For the First Time In Years, Deep Ellum’s AllGood Cafe Revamps Its Menu.
Deep Ellum has experienced a lot of changes over the years, perhaps the biggest being its increased profile as a destination for top-notch dining in the past year-and-a-half.
The folks at AllGood Cafe, a staple of the neighborhood for the better part of almost two decades, have seen that whole transition — and plenty of others — happen firsthand. And now, with the neighborhood undergoing another wave of changes as a slew of new restaurants open seemingly every week, AllGood owner Mike Snider is seeing things fit to make a few changes himself.

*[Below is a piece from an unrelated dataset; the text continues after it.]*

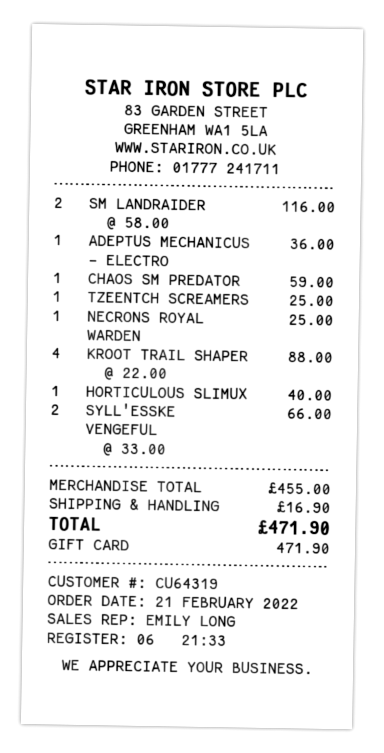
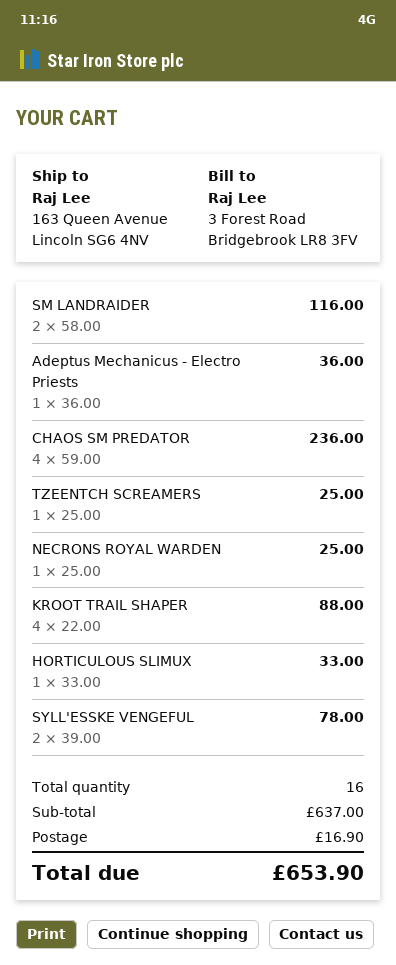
CHAOS SM PREDATOR: 1 x 59.00 = 59.00 -> 4 x 59.00 = 236.00
HORTICULOUS SLIMUX: 1 x 40.00 = 40.00 -> 1 x 33.00 = 33.00
SYLL'ESSKE VENGEFUL: 2 x 33.00 = 66.00 -> 2 x 39.00 = 78.00
subtotal: 455.00 -> 637.00
total: 471.90 -> 653.90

Just recently, his restaurant’s menu was given a bit of a facelift, both in terms of looks and options. After visually designing the menu himself for 16 years, Snider finally turned over the reins to Don Cento of Second Bridge Design (and lead guitarist for Sarah Jaffe). Perhaps more notable, though, he enlisted former Deep Ellum Café chef Brian Hennington to come back to town from his Arkansas farm to modernize his original menu for AllGood.

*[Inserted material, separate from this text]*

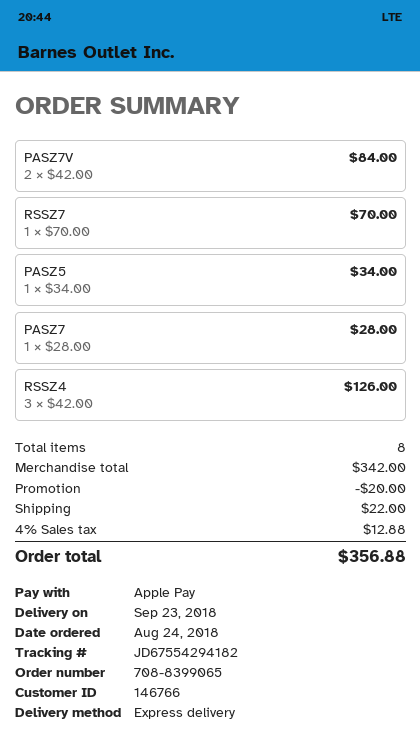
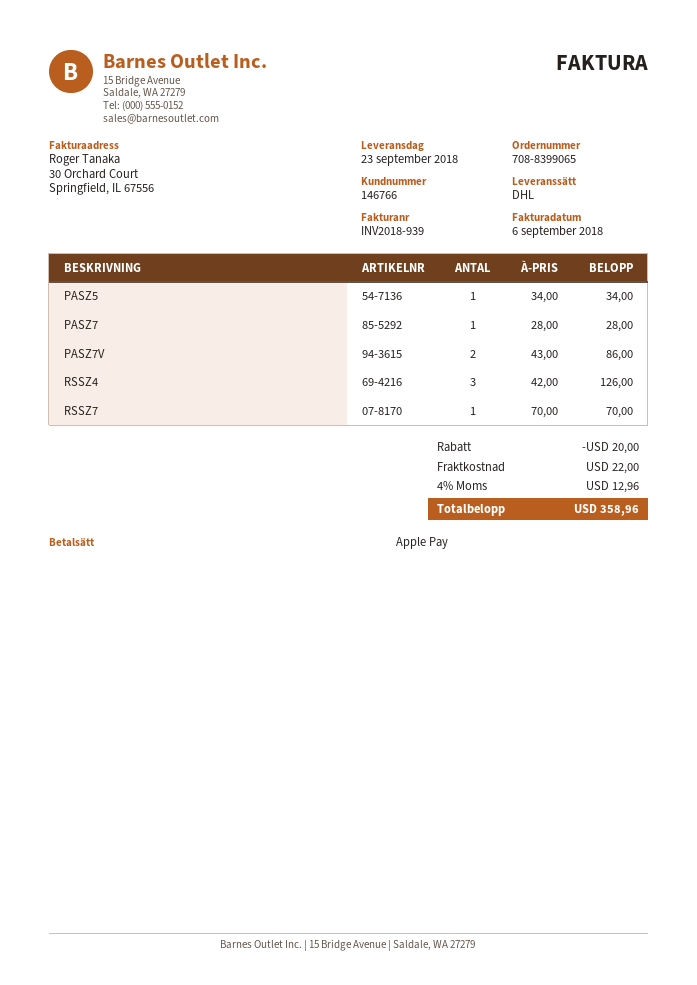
shipping method: express -> DHL
PASZ7V: 2 x 42.00 = 84.00 -> 2 x 43.00 = 86.00
tax: 4% = 12.88 -> 4% = 12.96
total: 356.88 -> 358.96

“Most of what we did was to improve what we already did, and bumping it up a notch,” Snider says about the changes. “Most folks like the AllGood Cafe the way it is. The idea is to make the things that we do better.”
While some items were removed, other recipes were improved upon and some new dishes were added altogether.
“We worked with both our kitchen staffs as well as with our managerial team to come up with a true transformational change and to look into the future,” Snider says. “With all the new development in the neighborhood, and all the new restaurants and bars opening, it was time to ‘step up to the plate.'”
The lunch menu sees the addition of such new items as a five-cheese macaroni and cheese, a bistro salad made with roasted red globe grapes and housemade spiced pecans, and Guiso de Res — a green chile and beef tenderloin stew topped with pico de gallo and served with avocado and tortillas.
To appeal to cheese lovers, there is also now a custom cheese plate, made with fresh cheeses from Mozzarella Co., which is located just down the street from AllGood. The shareable plate includes smoked Scamorza, slices of herbed goat log, black pepper and garlic Caciotta, and Deep Ellum Blue, alongside spiced pecans, fresh berries and jalapeño jelly by Yims Foods.
The dinner menu received the most changes, with heartier items like chicken breast piccata and shrimp Alfredo, and appetizers like fried zucchini and roasted stuffed banana peppers being added.
Another major update the restaurant received was new chairs — for the first time in its history. The eclectic set up of the cafe — from its random assortments of old furniture to collections of vintage china — were a direct result of the restaurant’s lack of funding just starting out, as various businesses throughout the neighborhood donated odds and ends in what owner Mike Snider refers to as a “restaurant shower.” The classic red booths came courtesy of Daddy Jack’s, the brown from Monica’s. The square butcher top tables came from Baker’s Ribs. The mosaic tiled tables were gifted after they were no longer being used at Chili’s. The china was from Ziziki’s. Knick-knacks and coffee cups from all over have made their way to the cafe.
AllGood Cafe may stand as one of the last vestiges of a Deep Ellum long gone, but it remains a relevant part of the area’s growing culinary scene for this very reason. One can likely attribute AllGood’s staying power to its ability to adapt, something it learned early on as it opened during a time when most businesses in the area were shutting their doors.
The new changes are just subtle — just enough to fit in with the new aesthetic of the neighborhood, while staying true to the old-school vibe. AllGood, as ever, is still coming off pretty great.